CategorySwine Health-Foreign Animal Disease
Date Full Report Received02/09/2018
Date Abstract Report Received02/09/2018
Funded ByNational Pork Board
African swine fever (ASF) is a highly lethal and contagious disease of domestic and wild pigs caused by the ASF virus. ASF is commonly found in Africa, but in 2007 spread to Russia and Eastern Europe, and continues to spread within domestic pigs and wild boar populations. ASF is a serious risk to the global pig population and a challenge for the animal health sector in other countries including the U.S. There is no vaccine available for ASF; therefore, rapid and accurate diagnostic tools will be critical for control and surveillance in the event of an outbreak in the U.S. Oral fluid-based diagnostics provide a possible solution by allowing rapid pen-based sampling to monitor disease progression and intervention measures during disease outbreaks. Oral fluids are an aggregate sample collected from a group of pigs using rope chew sampling. Oral fluid sampling of groups is simple, inexpensive, safe, and less labor and animal intensive than individual sampling methods. This sampling method is user-friendly and the technology is easily transferrable to farmers and animal care specialists.

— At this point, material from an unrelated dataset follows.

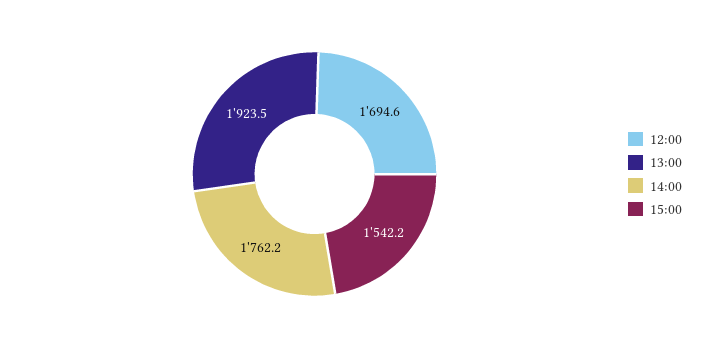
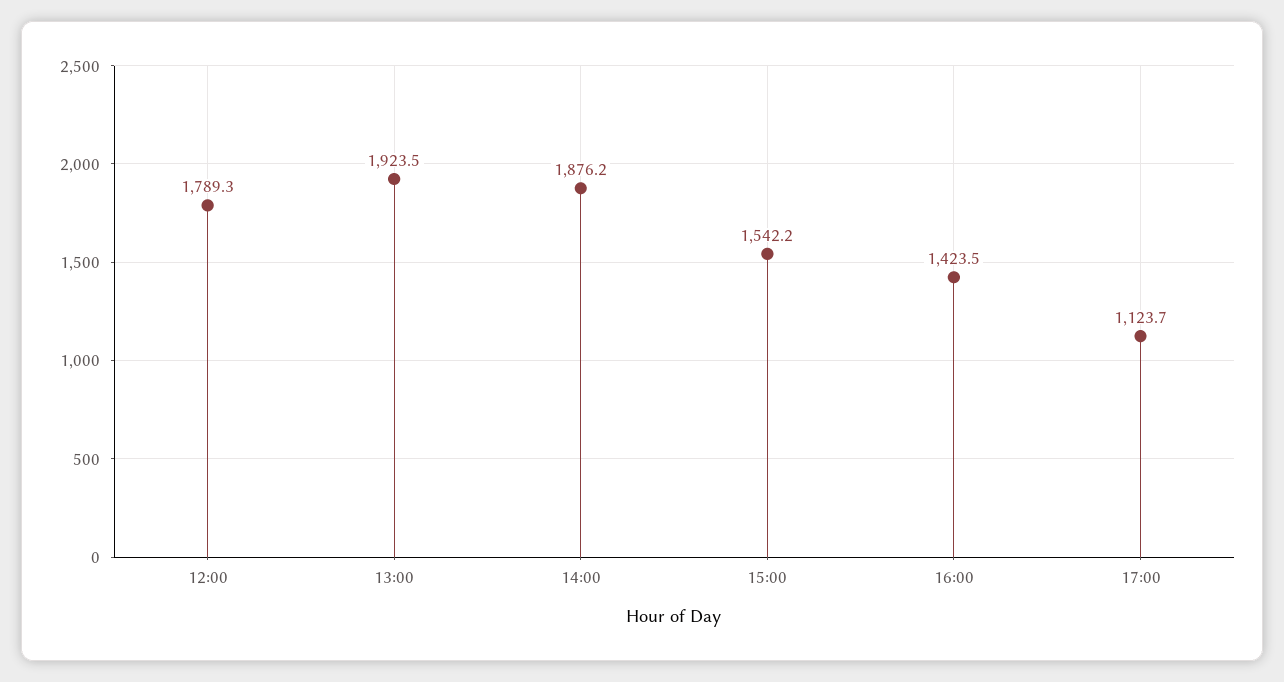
12:00: 1694.6 -> 1789.3
14:00: 1762.2 -> 1876.2
16:00: none -> 1423.5
17:00: none -> 1123.7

The purpose of this project was to compare and validate oral fluids (pooled sample) for the laboratory diagnosis of ASF infections in pigs. In doing so, we evaluated commercially-available diagnostic tests for detecting antibodies to the ASF virus and virus DNA. In the event of the detection of ASF in North America, the demand for testing will rapidly overwhelm national testing capacity. The only way to deal with this anticipated demand is through the use of commercial kits. The second aim of this project was to compare different specimen types, including oral fluids, to assess their suitability for diagnostic testing using our tests.
In order to produce diagnostic specimens to test in the laboratory, we infected pigs experimentally with the ASF virus within a high biocontainment animal facility. Blood samples, along with oral fluids were collected at various time points to test for virus and antibodies. We found that the appearance of antibodies and virus in oral fluids occurred at a similar time to blood, which is a traditional diagnostic specimen, but invasive to collect. Therefore, our results indicate that oral fluids have the potential to serve as a cheap and rapid sample type for diagnosing ASF infections. We also identified the best commercial kits available for sensitive antibody and DNA testing. Importantly, antibody tests were shown to be less sensitive than a non-commercial reference test, highlighting the need for more research and development in this area.
The results from this study have enabled us to identify sensitive diagnostic tools that are available commercially and can be applied to a variety of scenarios, such as diagnosis of infection during an outbreak, surveillance, and proof of freedom from ASF. The information we have generated will assist the swine industry and animal health decision makers concerning the tools and surveillance strategies available to deal with the potential emergence of ASF in North America. The results derived from this project have also underlined the need for future research on improved ASFV diagnostics.